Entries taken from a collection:
┌──

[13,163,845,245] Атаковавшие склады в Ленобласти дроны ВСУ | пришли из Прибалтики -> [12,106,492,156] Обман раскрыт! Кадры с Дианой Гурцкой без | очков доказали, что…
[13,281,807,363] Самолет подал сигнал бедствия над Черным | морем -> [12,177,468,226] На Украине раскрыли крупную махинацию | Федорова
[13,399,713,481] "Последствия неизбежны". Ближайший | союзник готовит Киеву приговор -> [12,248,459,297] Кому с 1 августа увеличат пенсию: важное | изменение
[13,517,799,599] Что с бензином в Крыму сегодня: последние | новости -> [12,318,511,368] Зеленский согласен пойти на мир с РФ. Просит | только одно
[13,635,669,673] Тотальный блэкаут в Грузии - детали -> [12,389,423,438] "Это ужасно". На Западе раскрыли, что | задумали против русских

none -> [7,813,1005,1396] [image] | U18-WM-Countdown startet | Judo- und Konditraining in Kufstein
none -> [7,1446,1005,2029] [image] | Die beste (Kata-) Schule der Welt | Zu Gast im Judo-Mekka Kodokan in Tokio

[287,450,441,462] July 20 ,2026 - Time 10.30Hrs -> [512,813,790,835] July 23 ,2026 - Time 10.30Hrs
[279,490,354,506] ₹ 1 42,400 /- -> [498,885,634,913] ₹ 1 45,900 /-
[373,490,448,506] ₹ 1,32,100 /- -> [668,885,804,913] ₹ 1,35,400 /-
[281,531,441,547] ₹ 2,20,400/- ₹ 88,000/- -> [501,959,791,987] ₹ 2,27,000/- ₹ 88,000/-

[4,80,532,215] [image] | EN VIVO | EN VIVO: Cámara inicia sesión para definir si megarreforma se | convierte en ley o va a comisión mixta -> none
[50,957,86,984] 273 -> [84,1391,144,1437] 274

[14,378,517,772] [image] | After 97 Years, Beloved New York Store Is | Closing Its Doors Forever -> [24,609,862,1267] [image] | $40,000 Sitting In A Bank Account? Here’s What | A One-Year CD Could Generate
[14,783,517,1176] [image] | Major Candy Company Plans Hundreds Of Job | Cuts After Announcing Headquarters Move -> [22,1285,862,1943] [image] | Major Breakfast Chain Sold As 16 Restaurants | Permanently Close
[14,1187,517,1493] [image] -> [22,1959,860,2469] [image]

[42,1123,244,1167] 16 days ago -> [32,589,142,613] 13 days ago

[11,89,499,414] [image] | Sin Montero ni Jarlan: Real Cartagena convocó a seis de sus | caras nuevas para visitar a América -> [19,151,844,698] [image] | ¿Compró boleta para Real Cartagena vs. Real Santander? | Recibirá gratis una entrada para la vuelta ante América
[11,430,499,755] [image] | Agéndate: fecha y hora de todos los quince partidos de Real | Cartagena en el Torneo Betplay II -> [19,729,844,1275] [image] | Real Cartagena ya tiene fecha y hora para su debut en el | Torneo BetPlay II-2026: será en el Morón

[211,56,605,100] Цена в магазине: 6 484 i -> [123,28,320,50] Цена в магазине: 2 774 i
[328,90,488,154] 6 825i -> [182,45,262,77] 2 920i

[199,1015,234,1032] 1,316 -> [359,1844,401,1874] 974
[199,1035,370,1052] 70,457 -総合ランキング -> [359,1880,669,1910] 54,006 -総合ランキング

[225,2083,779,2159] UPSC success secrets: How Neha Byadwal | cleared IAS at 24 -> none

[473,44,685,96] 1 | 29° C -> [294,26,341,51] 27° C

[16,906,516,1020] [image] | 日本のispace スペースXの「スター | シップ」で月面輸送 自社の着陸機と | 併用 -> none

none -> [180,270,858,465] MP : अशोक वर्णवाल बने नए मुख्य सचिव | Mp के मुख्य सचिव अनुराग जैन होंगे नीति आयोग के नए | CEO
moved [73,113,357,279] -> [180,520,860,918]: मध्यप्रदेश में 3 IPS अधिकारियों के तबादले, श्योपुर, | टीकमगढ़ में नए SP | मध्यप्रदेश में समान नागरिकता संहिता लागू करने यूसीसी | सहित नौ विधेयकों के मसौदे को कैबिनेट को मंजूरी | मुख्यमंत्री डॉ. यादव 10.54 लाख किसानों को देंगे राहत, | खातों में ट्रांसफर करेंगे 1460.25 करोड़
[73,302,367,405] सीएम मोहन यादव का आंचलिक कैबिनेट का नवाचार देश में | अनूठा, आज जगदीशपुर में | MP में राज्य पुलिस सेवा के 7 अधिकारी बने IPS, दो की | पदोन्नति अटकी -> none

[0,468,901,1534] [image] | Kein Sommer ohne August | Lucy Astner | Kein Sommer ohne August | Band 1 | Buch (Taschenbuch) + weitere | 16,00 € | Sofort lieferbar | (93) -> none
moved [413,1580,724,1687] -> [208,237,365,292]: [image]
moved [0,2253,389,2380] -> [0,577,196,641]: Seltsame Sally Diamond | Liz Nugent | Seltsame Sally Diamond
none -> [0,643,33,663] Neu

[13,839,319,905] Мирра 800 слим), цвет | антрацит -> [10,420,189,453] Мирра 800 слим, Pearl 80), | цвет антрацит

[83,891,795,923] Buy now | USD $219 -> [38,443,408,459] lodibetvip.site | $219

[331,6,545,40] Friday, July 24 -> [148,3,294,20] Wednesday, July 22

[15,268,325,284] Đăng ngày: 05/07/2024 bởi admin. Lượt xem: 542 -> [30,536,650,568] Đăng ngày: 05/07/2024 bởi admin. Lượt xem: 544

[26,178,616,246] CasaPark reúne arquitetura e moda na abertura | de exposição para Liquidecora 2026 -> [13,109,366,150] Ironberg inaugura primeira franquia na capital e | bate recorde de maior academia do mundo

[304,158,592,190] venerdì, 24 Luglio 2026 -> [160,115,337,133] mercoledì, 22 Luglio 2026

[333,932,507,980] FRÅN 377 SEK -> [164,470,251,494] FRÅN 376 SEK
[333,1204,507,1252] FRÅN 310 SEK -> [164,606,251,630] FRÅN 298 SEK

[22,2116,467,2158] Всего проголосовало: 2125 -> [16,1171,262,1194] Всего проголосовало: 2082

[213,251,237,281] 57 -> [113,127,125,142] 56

└──

▶ [ACTIVITY]: Please give the number of lines in the entries that contain the word "para", and nothing besides it.

▶ [EXERCISE RESPONSE]: 4